WHAT IS BEING ASKED → Please give the whole listing again word for word, and drop any pictures it holds.

INFORMATION SUPPLIED →
= Beginning of Section =

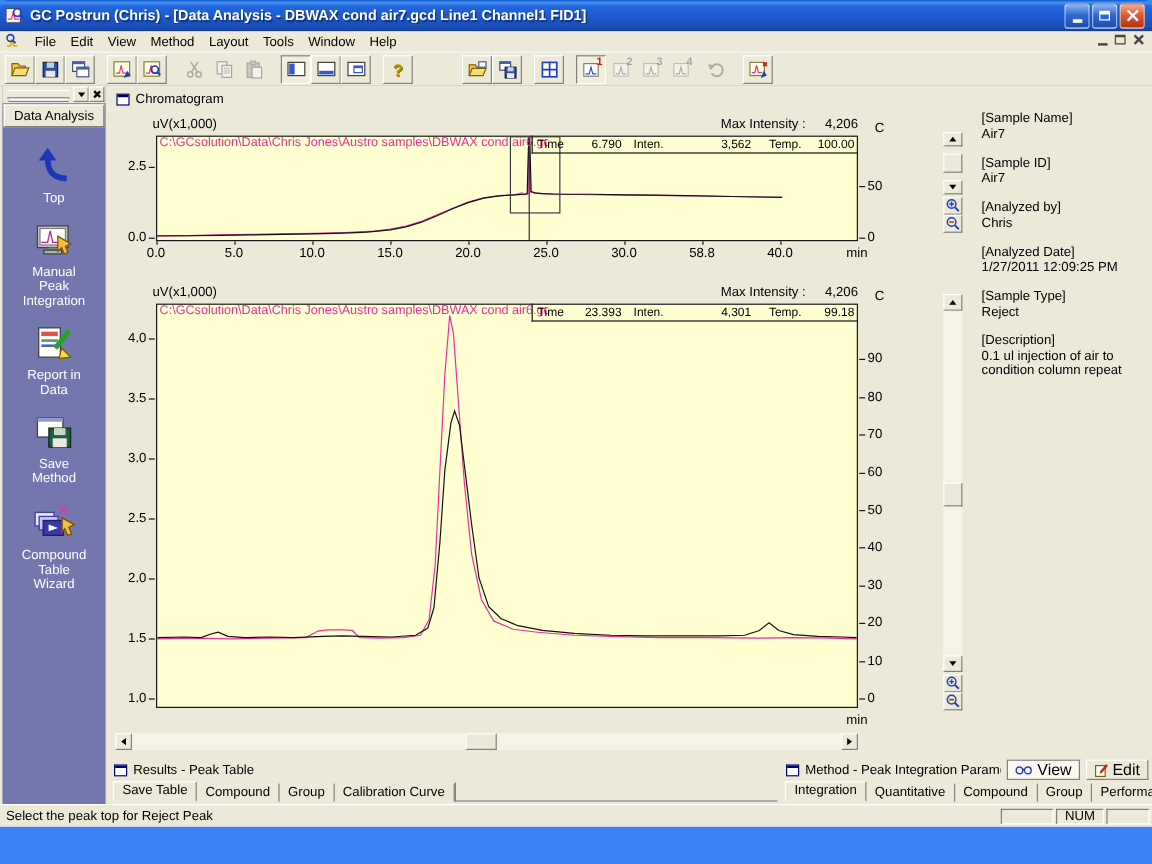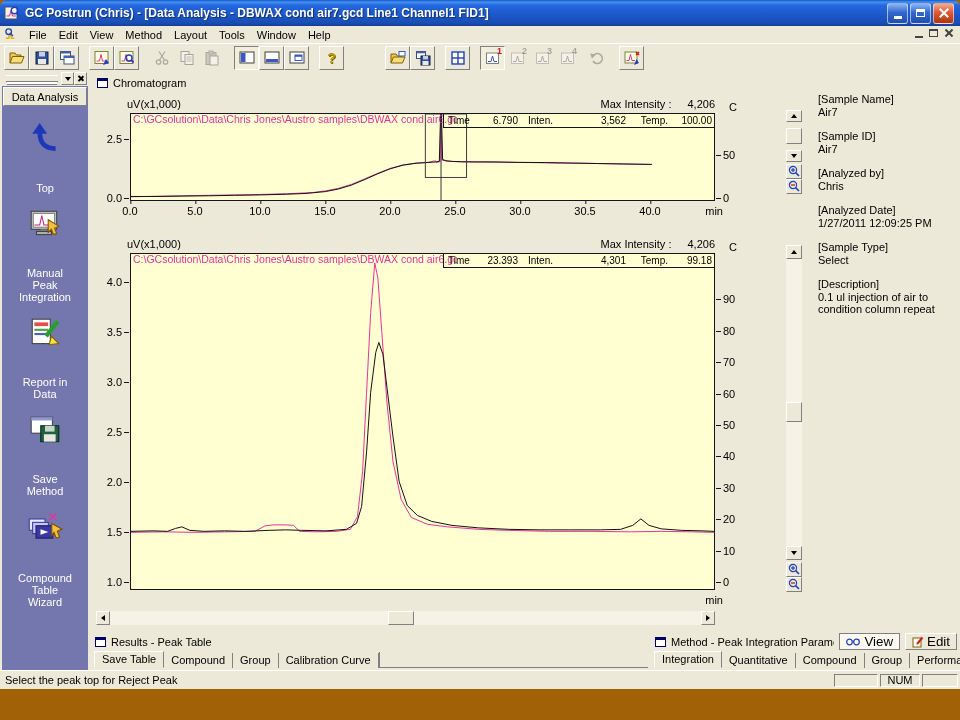"GC Postrun (Chris) - [Data" .app { background: #a16207 -> #3b82f6 }
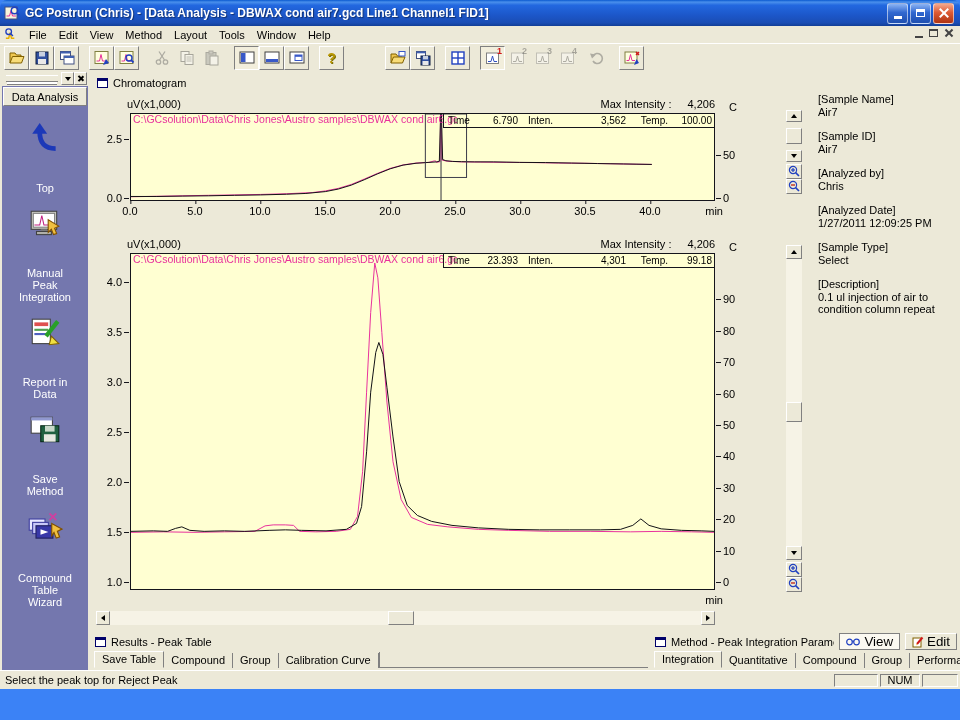"Top" .side-item { gap: 23px -> none }
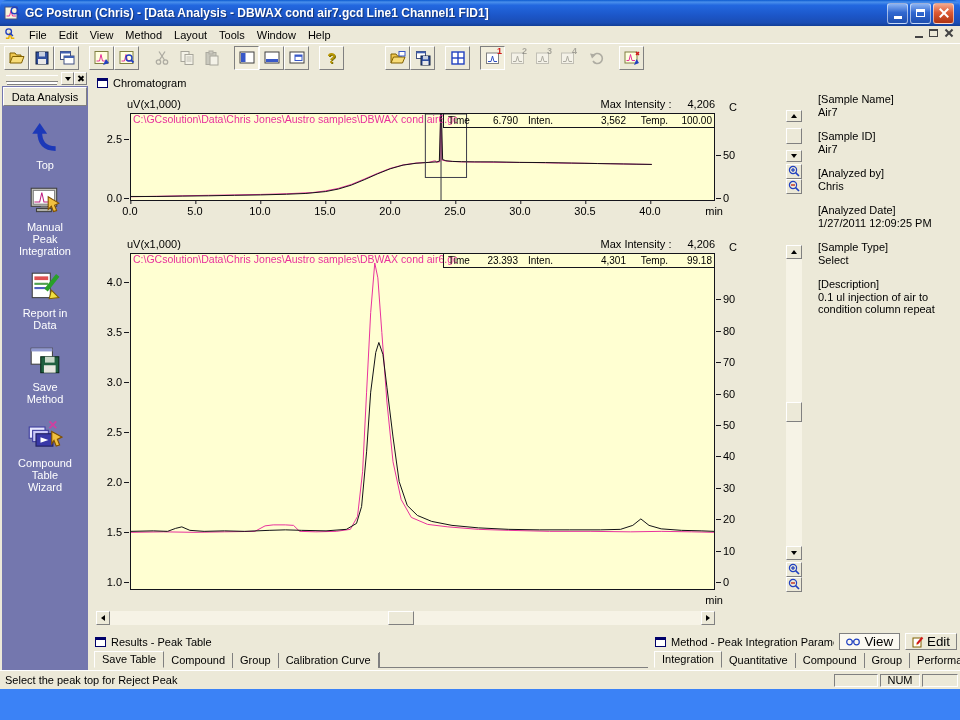"30.5" div.xtick { text: 30.5 -> 58.8 }
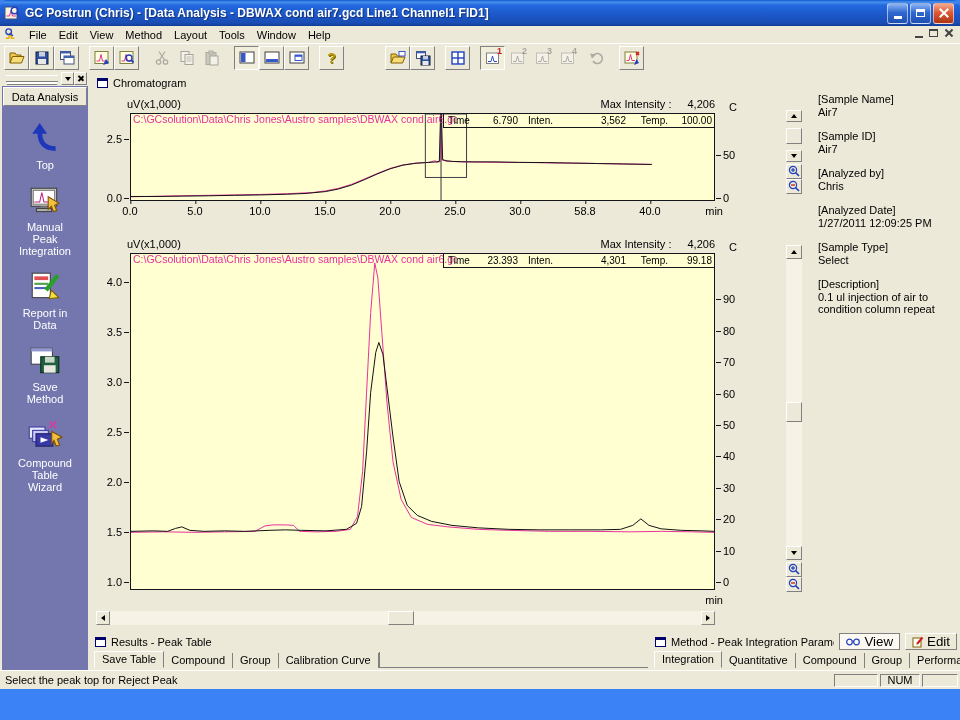"Select" div.pre { text: Select -> Reject }
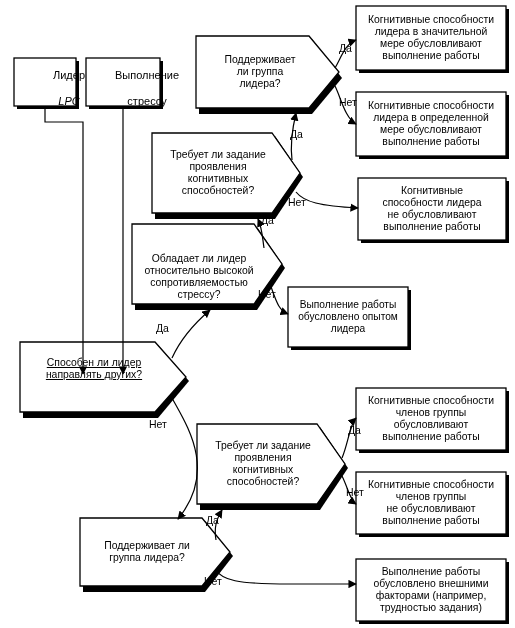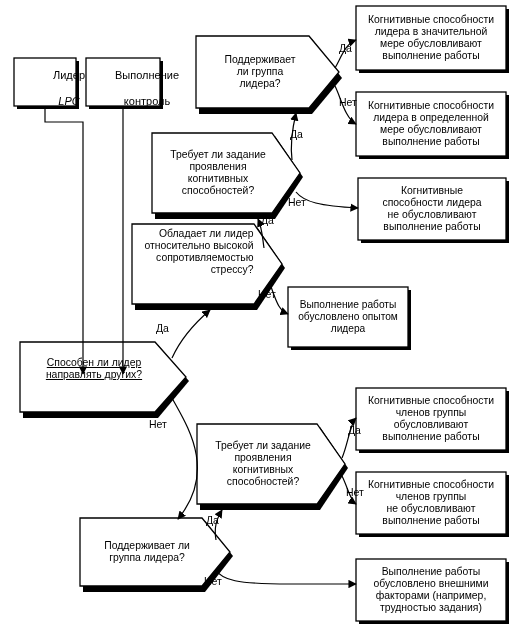"контроль" span { text: контроль -> стрессу }
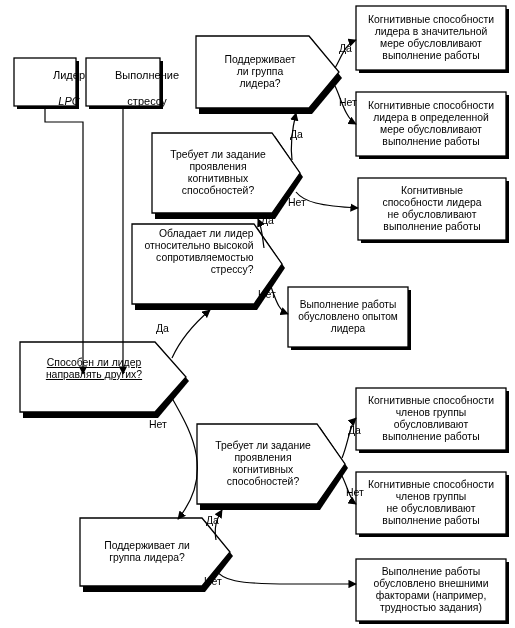"Обладает ли лидер" div.node { text-align: right -> none; top: 215px -> 240px }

= End of Section =

WRITTEN ANSWER →
"GC Postrun (Chris) - [Data" .app { background: #a16207 -> #3b82f6 }
"Top" .side-item { gap: 23px -> none }
"30.5" div.xtick { text: 30.5 -> 58.8 }
"Select" div.pre { text: Select -> Reject }
"контроль" span { text: контроль -> стрессу }
"Обладает ли лидер" div.node { text-align: right -> none; top: 215px -> 240px }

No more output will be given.